On Tue, Jul 28, 2020 at 12:00:09PM -0400, Mathieu Desnoyers wrote:
> exit_mm should issue memory barriers after user-space memory accesses,
> before clearing current->mm, to order user-space memory accesses
> performed prior to exit_mm before clearing tsk->mm, which has the
> effect of skipping the membarrier private expedited IPIs.
> 
> The membarrier system call can be issued concurrently with do_exit
> if we have thread groups created with CLONE_VM but not CLONE_THREAD.

I'm still wonder what the exact failure case is though; exit_mm() is on
the exit path (as the name very much implies) and the thread is about to
die.
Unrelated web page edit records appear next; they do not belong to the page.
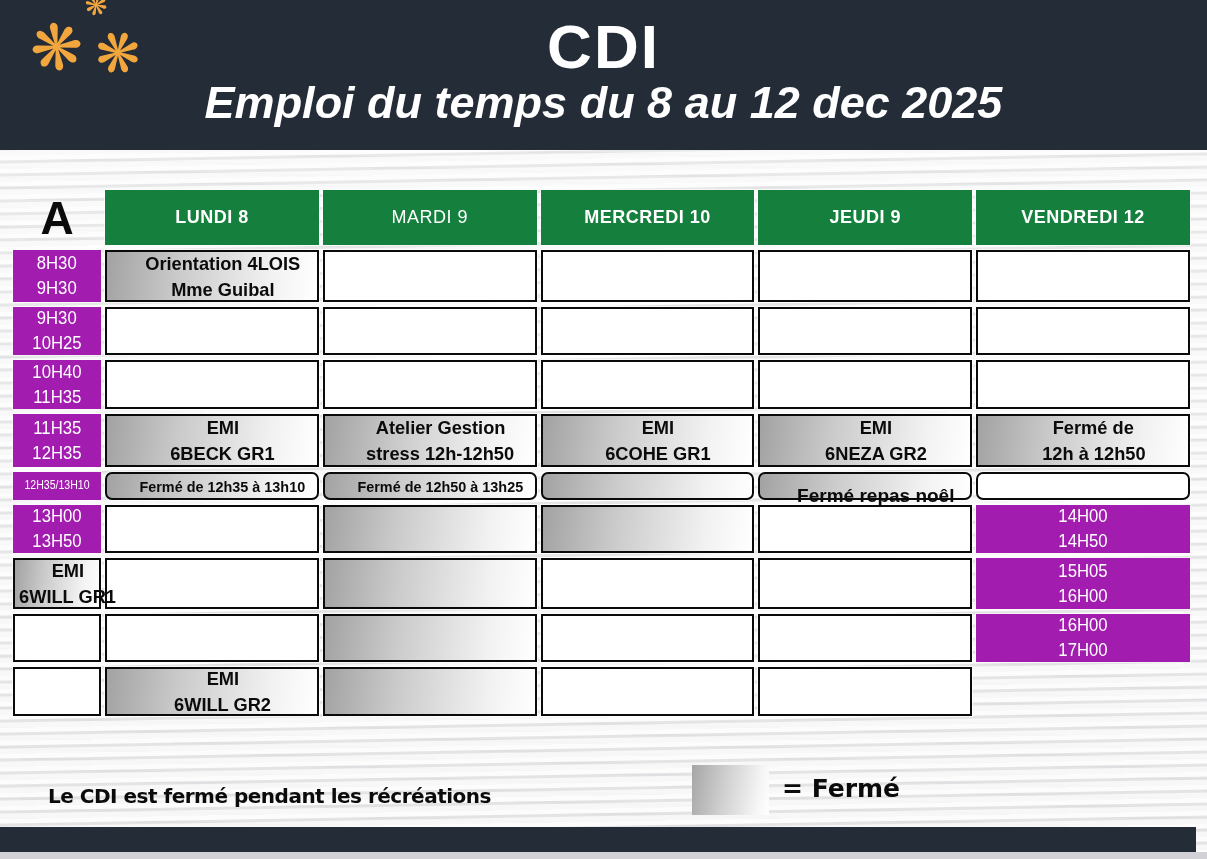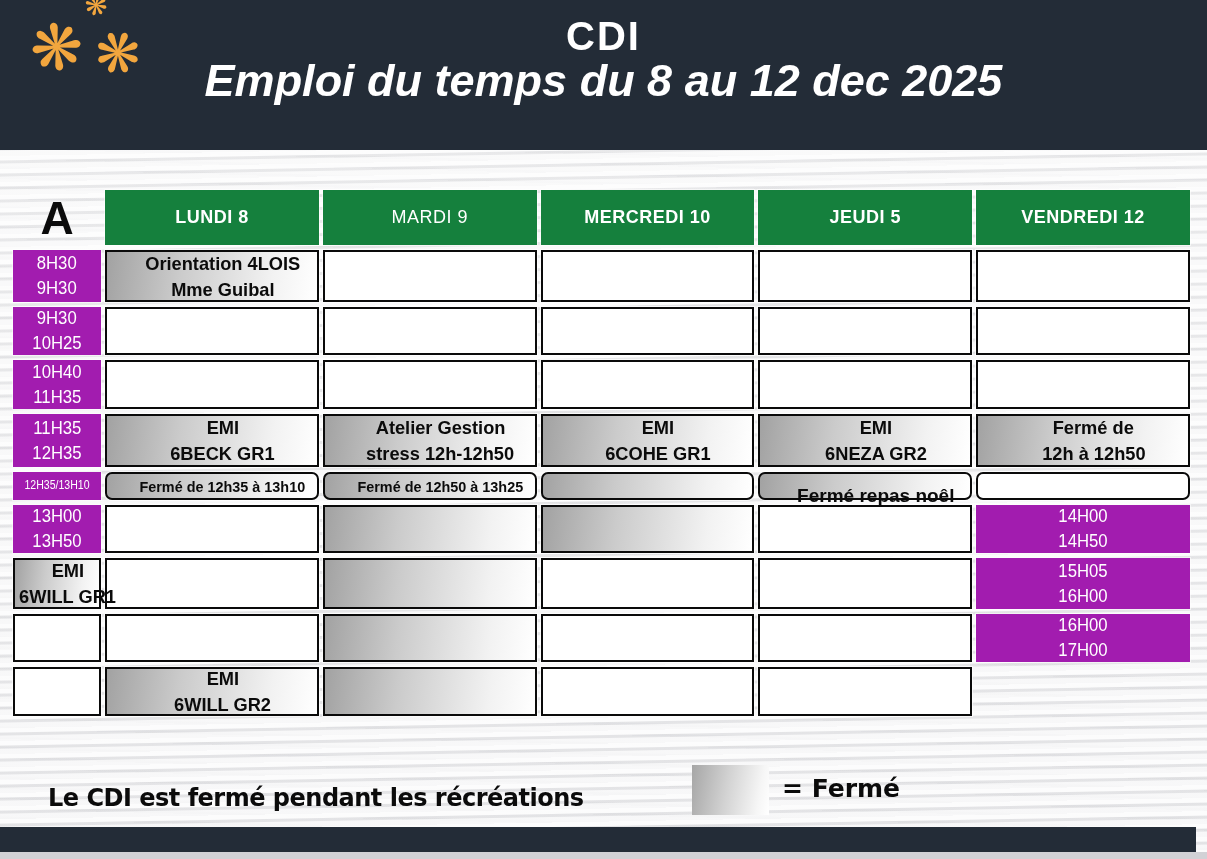--- a/index.html
+++ b/index.html
@@ -20,21 +20,21 @@
   .header{
     position:absolute;left:0;top:0;width:1207px;height:150px;
     background:#232c37;color:#fff;text-align:center;
   }
   .stars{position:absolute;left:22px;top:-10px;width:150px;height:110px;color:#f2a63e;}
   .stars span{position:absolute;display:inline-block;line-height:1;}
   .star-small{left:62px;top:2px;font-size:28px;transform:rotate(14deg);}
   .star-large{left:8px;top:26px;font-size:64px;transform:rotate(-8deg);}
   .star-right{left:72px;top:36px;font-size:56px;transform:rotate(22deg);}
   .title{
-    font-size:40px;font-weight:800;letter-spacing:2px;line-height:1;
+    font-size:62px;font-weight:800;letter-spacing:2px;line-height:1;
     padding-top:16px;
   }
   .subtitle{
     font-size:45px;font-weight:700;font-style:italic;letter-spacing:0px;
     margin-top:2px;line-height:1;
   }
   
   .timetable{
     position:absolute;left:13px;top:190px;width:1177px;
     display:grid;
@@ -74,21 +74,21 @@
   .cell.closed{
     background:linear-gradient(97deg,#a2a2a2 0%,#cbcbcb 35%,#f2f2f2 78%,#ffffff 100%);
   }
   .cell.r5{font-size:15px;border-radius:7px;}
   .cell.r5.c3 .line{transform:translateY(9px);font-size:19px;white-space:nowrap;}
   .cell .line{transform:scaleX(.96);white-space:nowrap;}
   
   .legend-note{
     position:absolute;left:48px;top:784px;width:620px;
     font-family:"DejaVu Sans", sans-serif;
-    font-size:24px;font-weight:700;color:#0b0b0b;letter-spacing:-0.5px;
+    font-size:20px;font-weight:700;color:#0b0b0b;letter-spacing:-0.5px;
   }
   .legend-swatch{
     position:absolute;left:692px;top:765px;width:77px;height:50px;
     background:linear-gradient(100deg,#a6a6a6 0%,#d2d2d2 45%,#f6f6f6 85%,#fff 100%);
   }
   .legend-eq{
     position:absolute;left:782px;top:774px;
     font-family:"DejaVu Sans", sans-serif;
     font-size:25px;font-weight:700;color:#0b0b0b;
   }
@@ -116,21 +116,21 @@
   <div class="title">CDI</div>
   <div class="subtitle">Emploi du temps du 8 au 12 dec 2025</div>
 </div>
 
 <div class="timetable">
   <div class="corner">A</div>
 
 <div class="day">LUNDI 8</div>
     <div class="day regular">MARDI 9</div>
     <div class="day">MERCREDI 10</div>
-    <div class="day">JEUDI  5</div>
+    <div class="day">JEUDI  9</div>
     <div class="day">VENDREDI 12</div>
     <div class="time">
       <div class="tline">8H30</div>
       <div class="tline">9H30</div>
     </div>
     <div class="cell closed r1 c0">
       <div class="line">Orientation 4LOIS</div>
       <div class="line">Mme Guibal</div>
     </div>
     <div class="cell open r1 c1"></div>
The context switch that follows guarantees a full barrier before we
run anything else again.

> The following comment in exit_mm() seems rather puzzling though:
> 
>         /* more a memory barrier than a real lock */
>         task_lock(current);
> 
> So considering that spinlocks are not full memory barriers nowadays,
> some digging into the origins of this comment led me to 2002, at the
> earliest commit tracked by Thomas Gleixner's bitkeeper era's history
> at https://git.kernel.org/pub/scm/linux/kernel/git/tglx/history.git/
> 
> At that point, this comment was followed by:
> 
> +               /* more a memory barrier than a real lock */
> +               task_lock(tsk);
> +               tsk->mm = NULL;
> +               task_unlock(tsk);
> 
> Which seems to indicate that grabbing the lock is really about acting as
> a memory barrier, but I wonder if it is meant to be a full barrier or
> just an acquire.
> 
> If a full memory barrier happens to be needed even without membarrier,
> perhaps this fix also corrects other issues ? It unclear from the
> comment what this memory barrier orders though. Is it the chain
> exit -> waitpid, or is it related to entering lazy TLB ?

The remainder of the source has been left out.